# new find, Huffman/ Western Flyer



## SimpleMan (Oct 28, 2009)

It was slow at work today so I asked to go home early.....this found me on my way home! '53 Huffman built Western Flyer. Still has the original Western Flyer tires. Just need to find the correct headlight for it.










I wondered about the seat but it is a Western Flyer


----------



## Adamtinkerer (Oct 28, 2009)

Cool bike Jeff! I'd agree that the seat doesn't look 53ish at all. Maybe a 60s-70s replacement bought at Western Auto, or taken off a newer bike. Still cool though!


----------



## higgs1 (Oct 28, 2009)

Very nice find.

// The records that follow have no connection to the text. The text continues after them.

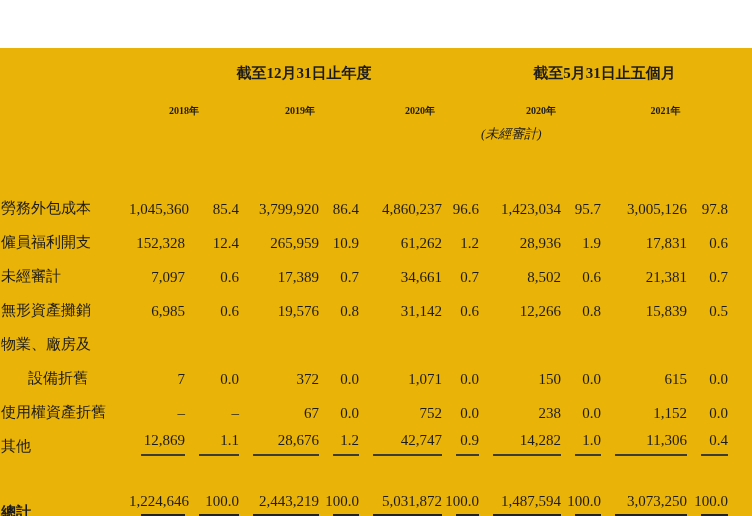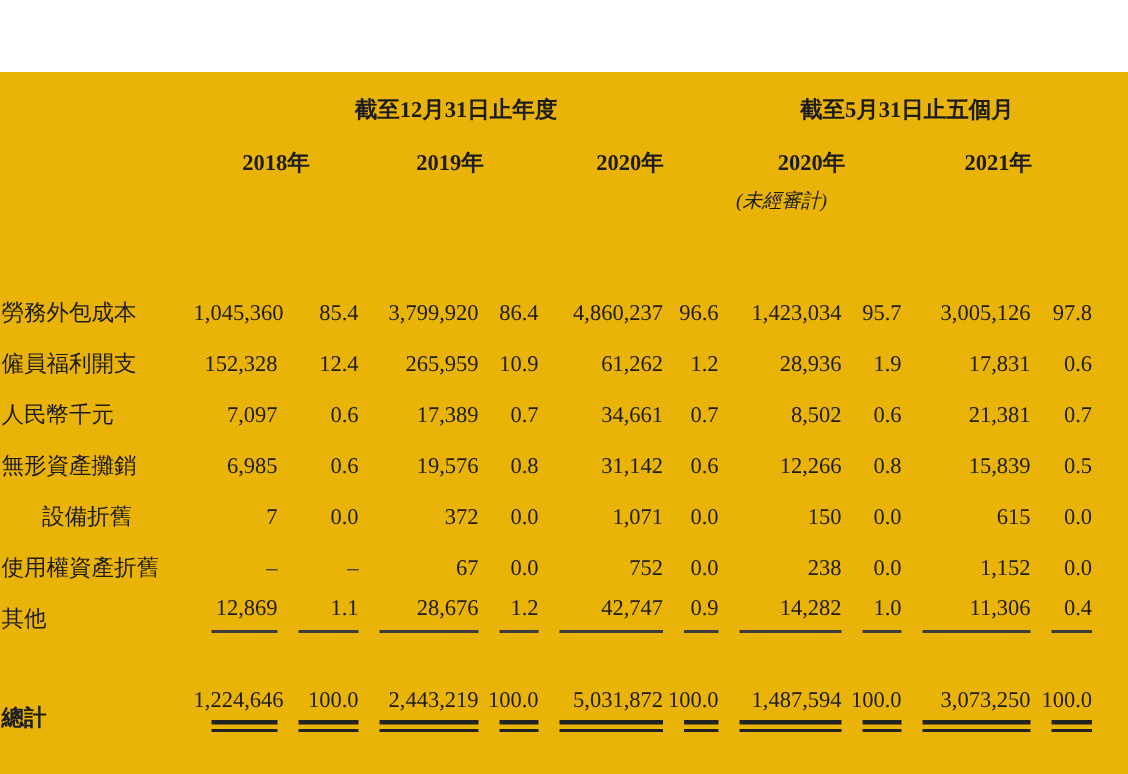--- a/index.html
+++ b/index.html
@@ -21,7 +21,7 @@
 
   
   tr.group-header td { font-weight: bold; font-size: 15px; text-align: center; height: 34px; padding-bottom: 4px; }
-  tr.years td { font-weight: bold; font-size: 15px; text-align: center; height: 30px; padding-bottom: 6px; }
+  tr.years td { font-weight: bold; font-size: 10px; text-align: center; height: 30px; padding-bottom: 6px; }
   tr.units td { font-style: italic; font-size: 14px; text-align: right; height: 28px; padding-bottom: 6px; }
   tr.note-row td { font-style: italic; font-size: 13px; text-align: center; height: 18px; vertical-align: top; }
   tr.head-spacer td { height: 42px; }

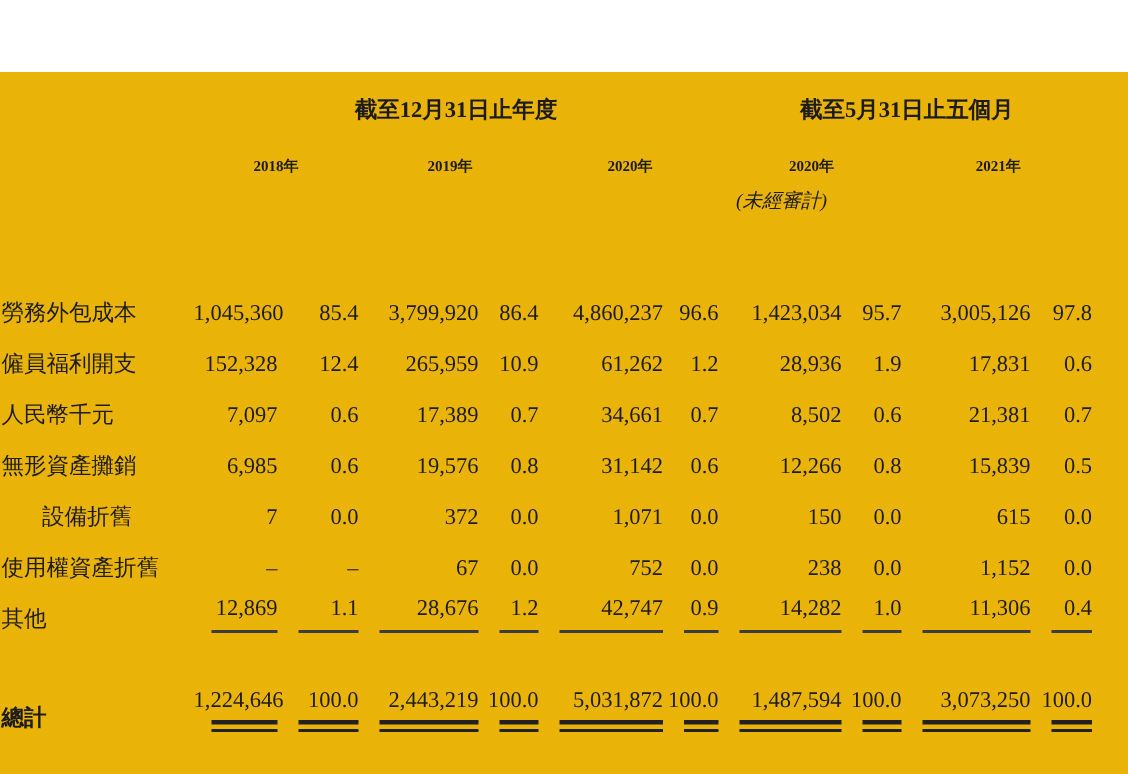--- a/index.html
+++ b/index.html
@@ -23,7 +23,7 @@
   tr.group-header td { font-weight: bold; font-size: 15px; text-align: center; height: 34px; padding-bottom: 4px; }
   tr.years td { font-weight: bold; font-size: 10px; text-align: center; height: 30px; padding-bottom: 6px; }
   tr.units td { font-style: italic; font-size: 14px; text-align: right; height: 28px; padding-bottom: 6px; }
-  tr.note-row td { font-style: italic; font-size: 13px; text-align: center; height: 18px; vertical-align: top; }
+  tr.note-row td { font-style: italic; font-size: 13px; text-align: left; height: 18px; vertical-align: top; }
   tr.head-spacer td { height: 42px; }
 
   

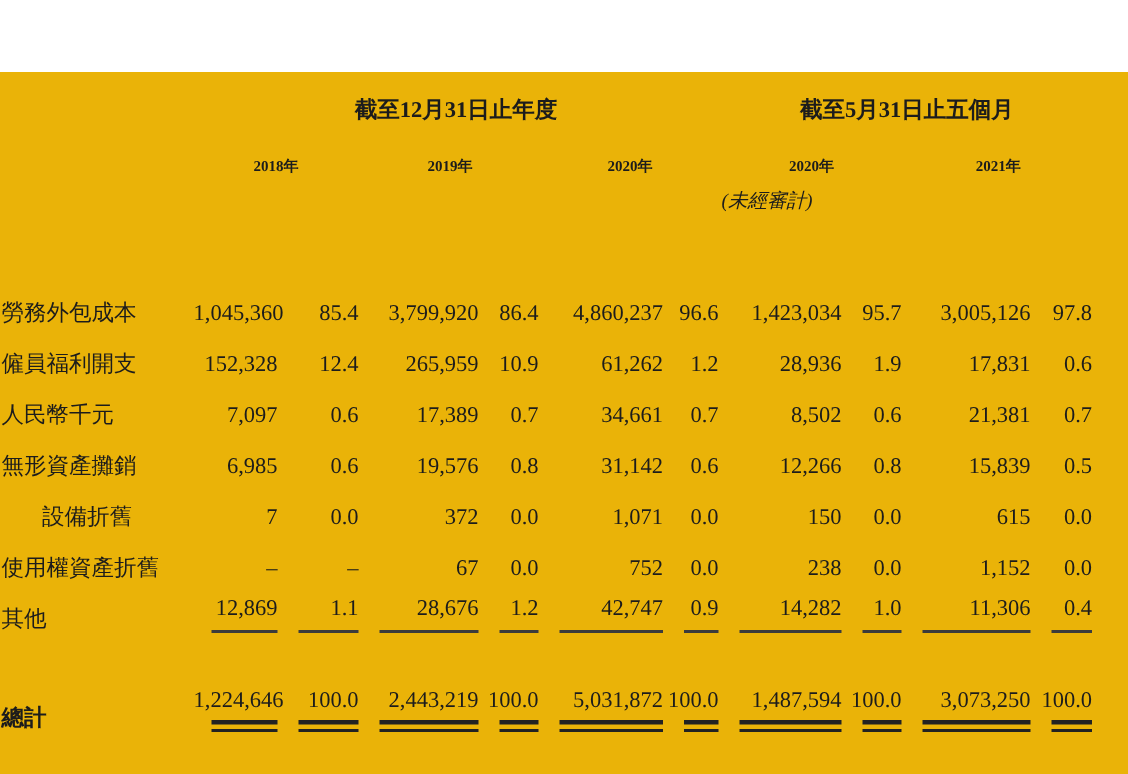--- a/index.html
+++ b/index.html
@@ -154,7 +154,7 @@
           </td>
         </tr>
         <tr class="data">
-          <td class="label">人民幣千元</td>
+          <td class="label">未經審計</td>
           <td class="num">
             <div class="v">7,097</div>
           </td>

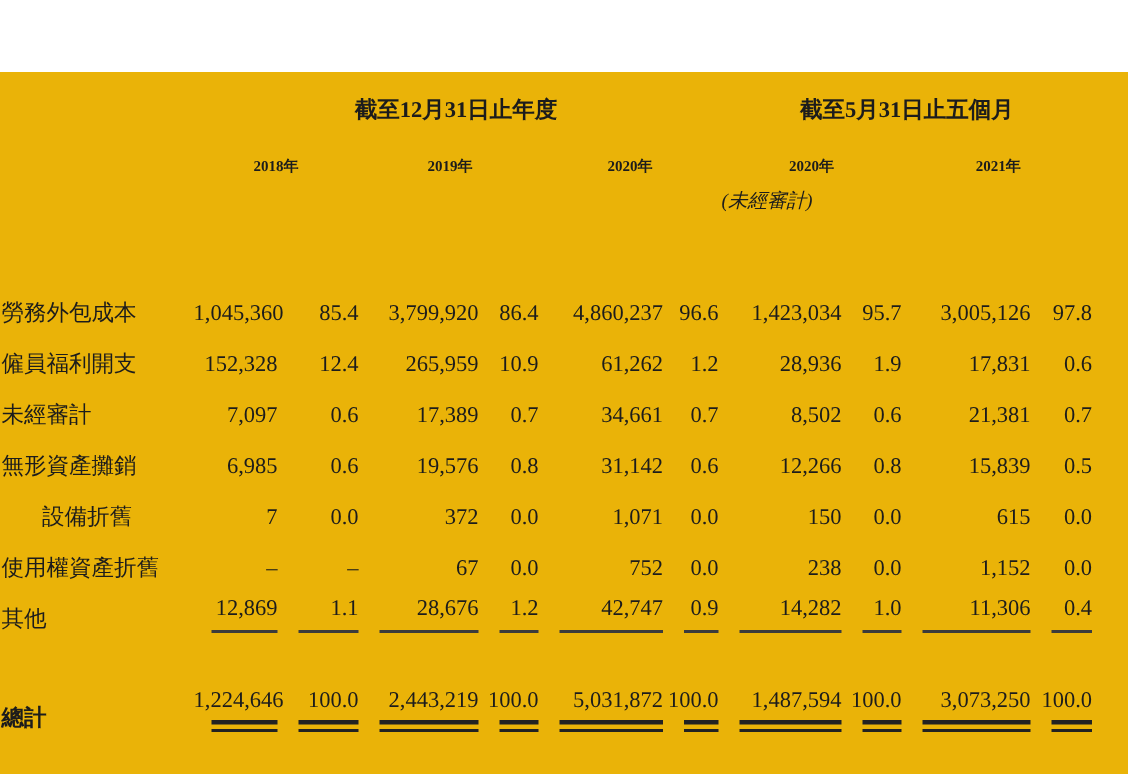--- a/index.html
+++ b/index.html
@@ -220,6 +220,39 @@
           </td>
         </tr>
         <tr class="data">
+          <td class="label">物業、廠房及</td>
+          <td class="num">
+            <div class="v"></div>
+          </td>
+          <td class="num">
+            <div class="v"></div>
+          </td>
+          <td class="num">
+            <div class="v"></div>
+          </td>
+          <td class="num">
+            <div class="v"></div>
+          </td>
+          <td class="num">
+            <div class="v"></div>
+          </td>
+          <td class="num">
+            <div class="v"></div>
+          </td>
+          <td class="num">
+            <div class="v"></div>
+          </td>
+          <td class="num">
+            <div class="v"></div>
+          </td>
+          <td class="num">
+            <div class="v"></div>
+          </td>
+          <td class="num">
+            <div class="v"></div>
+          </td>
+        </tr>
+        <tr class="data">
           <td class="label indent">設備折舊</td>
           <td class="num">
             <div class="v">7</div>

I really like that color combination.


----------



## mdtrek (Oct 29, 2009)

*very nice*

What a really awesome looking bike.  So lucky of you to find it.  I am still looking for a bike like that or as I call them a tank bike.


----------



## BIKE AT THE MOON! (Oct 29, 2009)

*Great find!*

I agree, that color combo is awesome!  Great Find!  What did you pay for it?
-BATM!


----------



## SimpleMan (May 6, 2010)

Well I needed a rider this year so I refurbed this one with a few upgrades. Very pleased with the results and it rides great.


----------



## yeshoney (May 6, 2010)

DAMN, that looks good!

joe


----------



## slick (May 6, 2010)

Definately an improvement! Like night and day! Wish I came across a find like that. Really nice score! I met a 60ish year old guy the other day that stil has his dads 1919 bike in a storage shed in his trailer park home but won't part with it. The guys a drunk too boot! Maybe a keg of beer will get it off his hands? Ha!


----------